# MSI 970A-G43 and FX-6300 Problem



## LFaWolf (Jul 2, 2018)

Recently I did a build for a loaner machine with an MSI 970A-G43 and and AMD FX-6300. After plugging all the components in, the machine booted up and had no video. I tested all the components one by one and they all worked fine. I figured it was the motherboard so I swapped the CPU with another spare FX-6300 and the machine booted right up. So I thought a dead CPU then. But then I put the CPU in 2 other boards, a Gigabyte GA-970A-DS3P FX and ASRock Fatal1ty970 Performance, and both boards booted up. Okay, put the CPU back into the MSI 970A-G43 and once again, booted with no video. I am quite puzzled. Could a particular CPU be incompatible with a board? I always thought a CPU is just a CPU. It should work everywhere. 

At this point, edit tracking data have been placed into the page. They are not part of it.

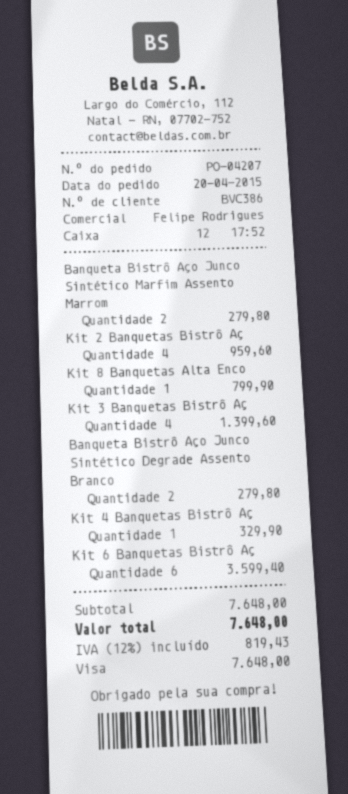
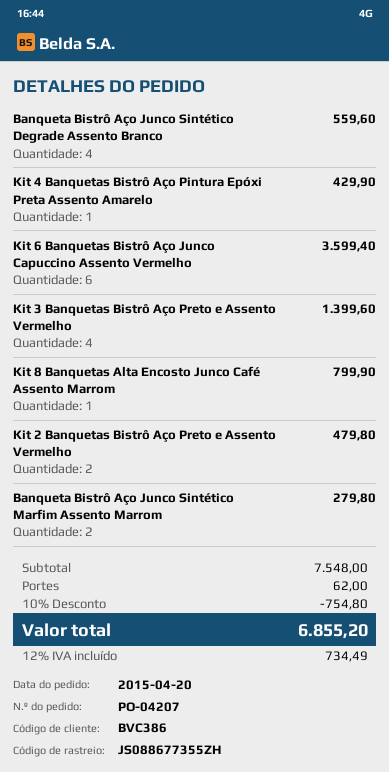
Kit 2 Banquetas Bistrô Aç: 4 for 959.60 -> 2 for 479.80
Banqueta Bistrô Aço Junco Sintético Degrade Assento Branco: 2 for 279.80 -> 4 for 559.60
Kit 4 Banquetas Bistrô Aç: 1 for 329.90 -> 1 for 429.90
subtotal: 7648.00 -> 7548.00
discount: none -> 10% = 754.80
shipping: none -> 62.00
tax: 12% = 819.43 -> 12% = 734.49
total: 7648.00 -> 6855.20

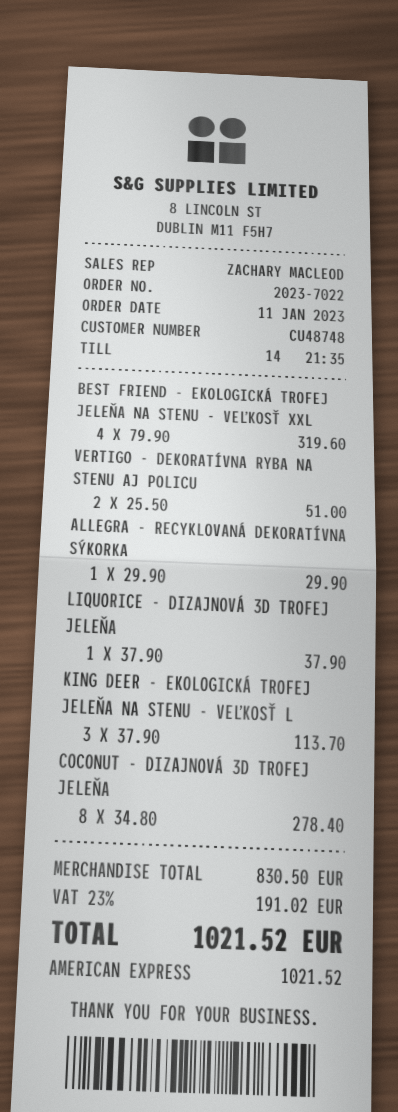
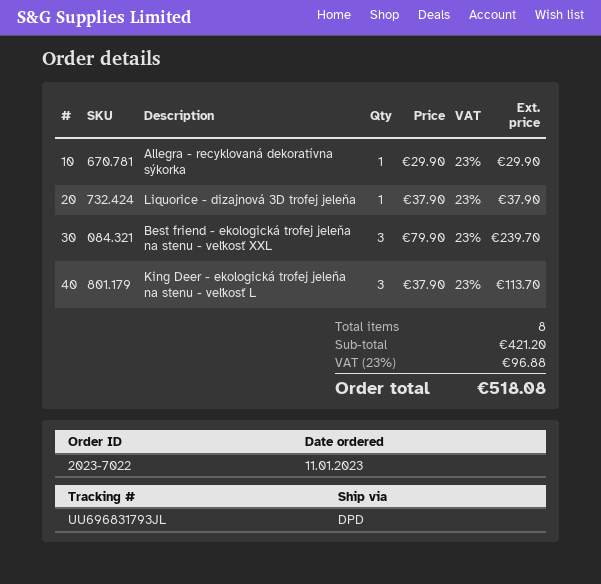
BEST FRIEND - EKOLOGICKÁ TROFEJ JELEŇA NA STENU - VEĽKOSŤ XXL: 4 x 79.90 = 319.60 -> 3 x 79.90 = 239.70
VERTIGO - DEKORATÍVNA RYBA NA STENU AJ POLICU: 2 x 25.50 = 51.00 -> none
COCONUT - DIZAJNOVÁ 3D TROFEJ JELEŇA: 8 x 34.80 = 278.40 -> none
subtotal: 830.50 -> 421.20
tax: 23% = 191.02 -> 23% = 96.88
total: 1021.52 -> 518.08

It is a loaner machine that I loan out to others when they get virus or other problems. It would hardly get used so I don't care much about how poor the VRM of the 970A-G43, but still, that is a strange problem.


----------



## eidairaman1 (Jul 2, 2018)

LFaWolf said:


> Recently I did a build for a loaner machine with an MSI 970A-G43 and and AMD FX-6300. After plugging all the components in, the machine booted up and had no video. I tested all the components one by one and they all worked fine. I figured it was the motherboard so I swapped the CPU with another spare FX-6300 and the machine booted right up. So I thought a dead CPU then. But then I put the CPU in 2 other boards, a Gigabyte GA-970A-DS3P FX and ASRock Fatal1ty970 Performance, and both boards booted up. Okay, put the CPU back into the MSI 970A-G43 and once again, booted with no video. I am quite puzzled. Could a particular CPU be incompatible with a board? I always thought a CPU is just a CPU. It should work everywhere.
> 
> It is a loaner machine that I loan out to others when they get virus or other problems. It would hardly get used so I don't care much about how poor the VRM of the 970A-G43, but still, that is a strange problem.



It's possible but not likely, just bios update the mobo in question.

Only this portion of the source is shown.